__Exercise__
Return a faithful copy of all the entries, omitting the images.

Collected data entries
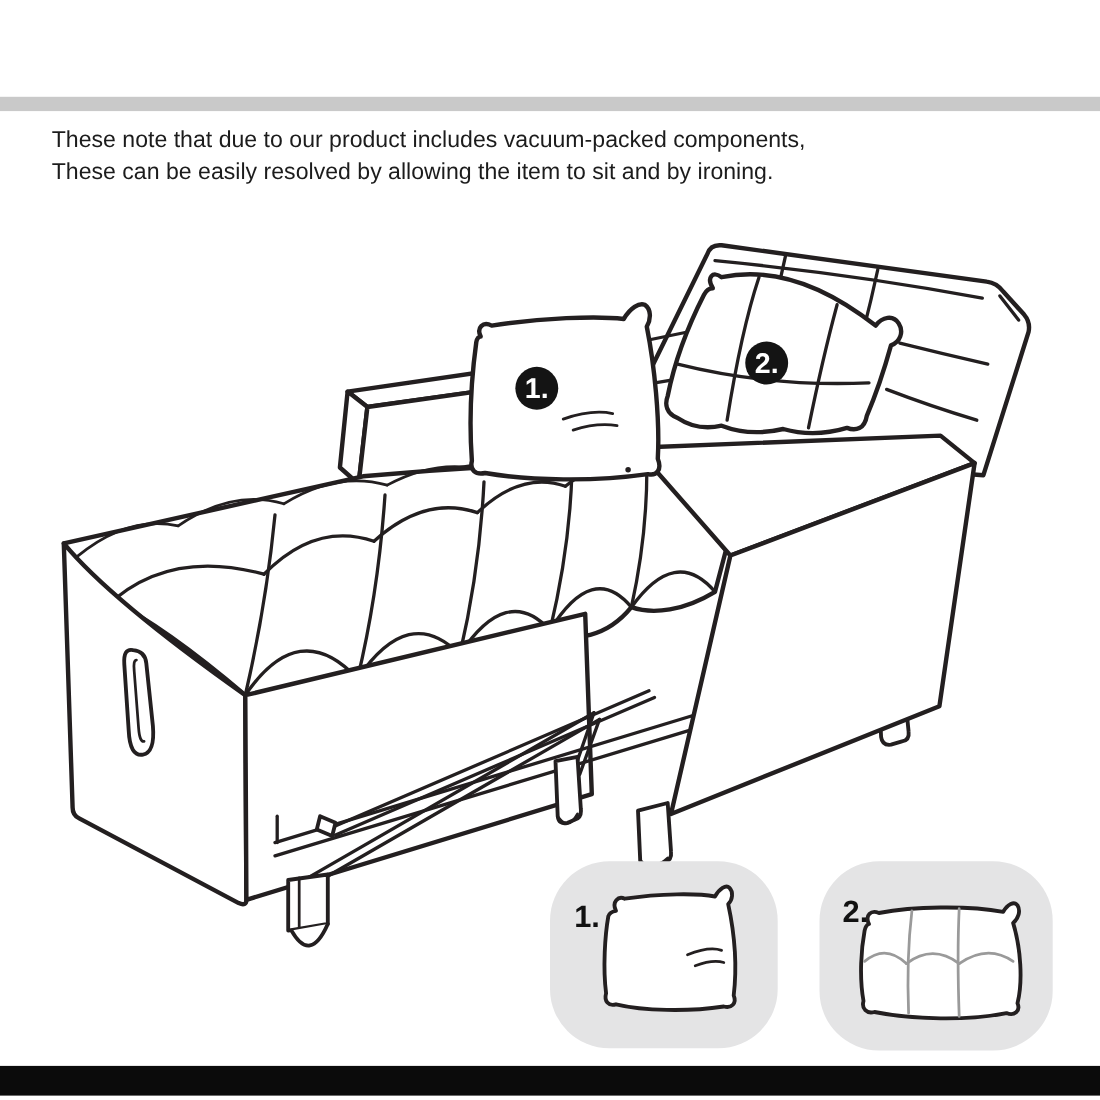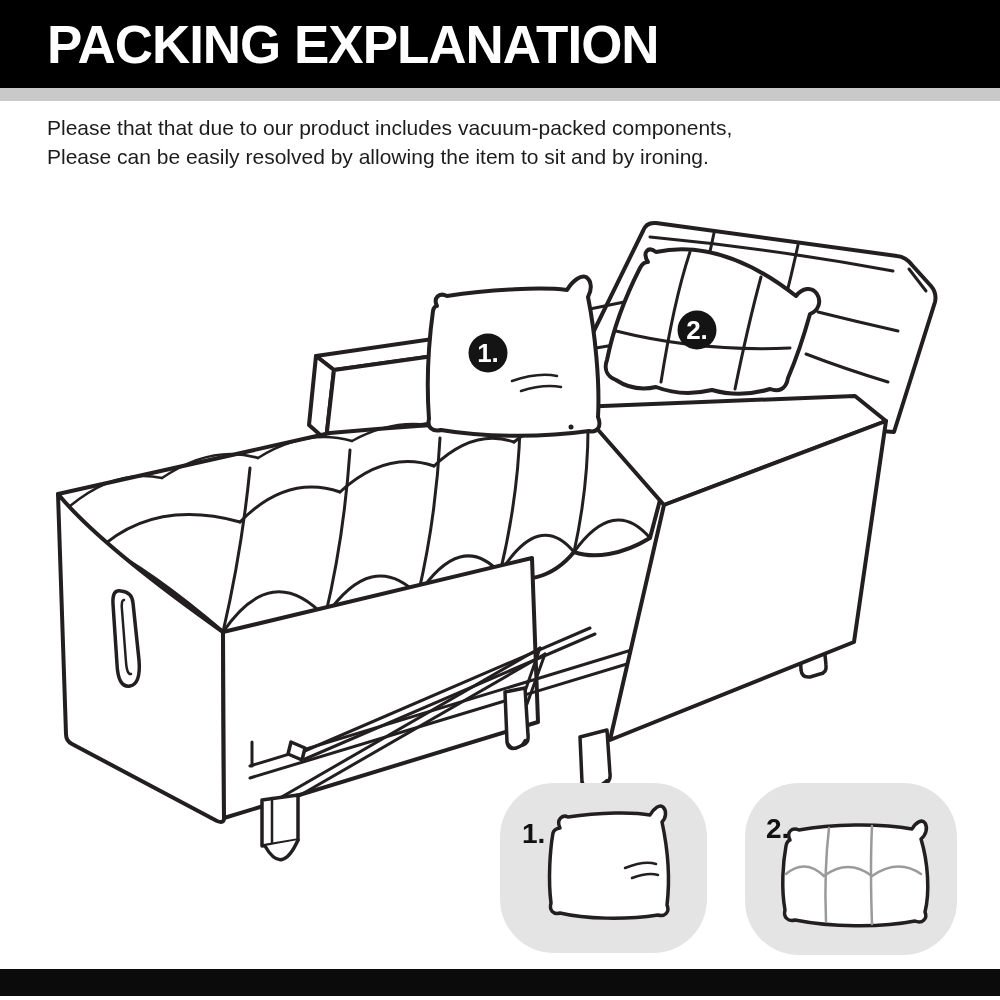--- a/index.html
+++ b/index.html
@@ -22,28 +22,25 @@
   .badge-circle{fill:#141414;stroke:none;}
   .badge-num{fill:#ffffff;font-family:"Liberation Sans",sans-serif;font-size:26px;font-weight:bold;text-anchor:middle;}
   .legend-box{fill:#e4e4e5;}
   .legend-num{fill:#111111;font-family:"Liberation Sans",sans-serif;font-size:28px;font-weight:bold;}
 </style>
 </head>
 <body>
 
 <div class="page">
 
-  <div class="header-bar">
-    <div class="header-title">PACKING EXPLANATION</div>
-  </div>
   <div class="header-divider"></div>
 
   <div class="notice">
-    <div>Please that that due to our product includes vacuum-packed components,</div>
-    <div>Please can be easily resolved by allowing the item to sit and by ironing.</div>
+    <div>These note that due to our product includes vacuum-packed components,</div>
+    <div>These can be easily resolved by allowing the item to sit and by ironing.</div>
   </div>
 
   <svg class="illustration" width="1000" height="1000" viewBox="0 0 1000 1000">
 
     <g>
       <path class="ln" d="M 560,400 L 643,231 Q 646,222 656,223 L 897,256 Q 906,257 912,265 L 931,286 Q 937,293 935,302 L 894,432 L 578,408 Z"></path>
       <path class="seam" d="M 650,237 Q 775,249 893,271"></path>
       <path class="seam" d="M 909,269 L 926,291"></path>
       <path class="seam" d="M 714,233 Q 708,262 700,292"></path>
       <path class="seam" d="M 798,245 Q 792,273 785,300"></path>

__Answer__
--- a/index.html
+++ b/index.html
@@ -22,28 +22,25 @@
   .badge-circle{fill:#141414;stroke:none;}
   .badge-num{fill:#ffffff;font-family:"Liberation Sans",sans-serif;font-size:26px;font-weight:bold;text-anchor:middle;}
   .legend-box{fill:#e4e4e5;}
   .legend-num{fill:#111111;font-family:"Liberation Sans",sans-serif;font-size:28px;font-weight:bold;}
 </style>
 </head>
 <body>
 
 <div class="page">
 
-  <div class="header-bar">
-    <div class="header-title">PACKING EXPLANATION</div>
-  </div>
   <div class="header-divider"></div>
 
   <div class="notice">
-    <div>Please that that due to our product includes vacuum-packed components,</div>
-    <div>Please can be easily resolved by allowing the item to sit and by ironing.</div>
+    <div>These note that due to our product includes vacuum-packed components,</div>
+    <div>These can be easily resolved by allowing the item to sit and by ironing.</div>
   </div>
 
   <svg class="illustration" width="1000" height="1000" viewBox="0 0 1000 1000">
 
     <g>
       <path class="ln" d="M 560,400 L 643,231 Q 646,222 656,223 L 897,256 Q 906,257 912,265 L 931,286 Q 937,293 935,302 L 894,432 L 578,408 Z"></path>
       <path class="seam" d="M 650,237 Q 775,249 893,271"></path>
       <path class="seam" d="M 909,269 L 926,291"></path>
       <path class="seam" d="M 714,233 Q 708,262 700,292"></path>
       <path class="seam" d="M 798,245 Q 792,273 785,300"></path>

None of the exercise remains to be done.